Part of the disappointment — and surprise for Torrence — was how long it took to turn things around.
“It was hard,” Torrence said. “It was hard just to digest and say, OK, eventually, this is going to work. Nothing comes together that quickly, but we’ve done so well in the past at making changes and adjusting that I probably had unrealistic expectations. And so did all of us that we’ll have it figured out immediately. We didn’t.
“One thing is, you’re not running as much and making as many laps because you’re not winning. You’re not going four rounds on Sunday and getting that information. It was a struggle, and we stayed and tested a couple of times in different places. The direction we trended toward at the end of the season is ultimately where we needed to be and where we need to be now.”
The NHRA kicks off its season this weekend at Gainesville, and Torrence’s is one of many teams who have done testing leading into the weekend. He was eager to get on track and work on what he said were a few small things the team was trying to hone in on.
Torrence’s Top Fuel dragster is notoriously good in hot weather, and he knows there is work to be done for when the weather is cooler. Those conditions are where Torrence feels the competition has gotten better.
“We’re not a four-time champ just because we got lucky, so I look forward to a good test session and getting to start (in Gainesville) where you tested,” said Torrence. “The racing will be really good. I think the competition will be stepping up. This will probably be a better, closer competitive-wise season than last year.”
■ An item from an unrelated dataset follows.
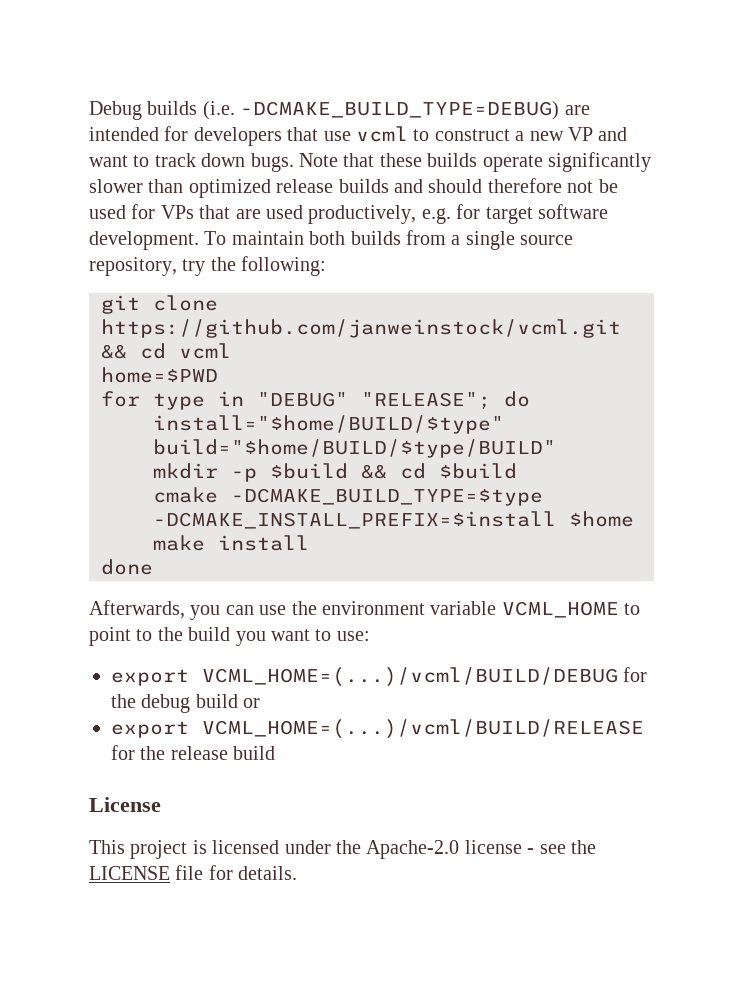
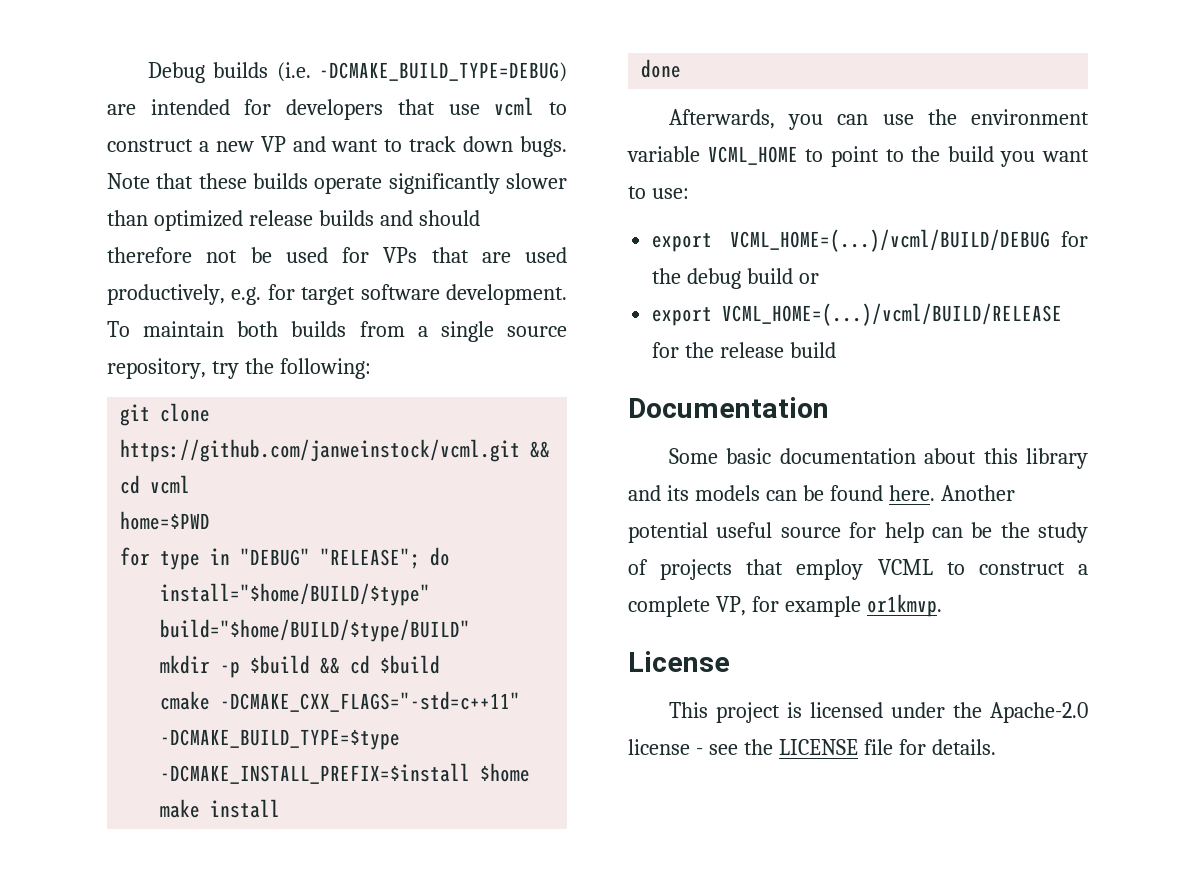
- cmake -DCMAKE_BUILD_TYPE=$type -DCMAKE_INSTALL_PREFIX=$install $home
+ cmake -DCMAKE_CXX_FLAGS="-std=c++11" -DCMAKE_BUILD_TYPE=$type -DCMAKE_INSTALL_PREFIX=$install $home
+ Documentation
+ Some basic documentation about this library and its models can be found here. Another potential useful source for help can be the study of projects that employ VCML to construct a complete VP, for example or1kmvp.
Force was the dominant car from start to finish last season and won the championship, which was the way it should be, Torrence said. But the chip on his shoulder remains there as Torrence wants to reclaim the crown.
“My back is against the wall and I have something to prove,” Torrence said of 2023. “We’re the champs, and we lost our title, and now it’s our chance to take it back. It’s pretty cool to say that the last six championships have been won by the same two people (Torrence and Force).
“I definitely will be racing with some motivation and that’s good for me.”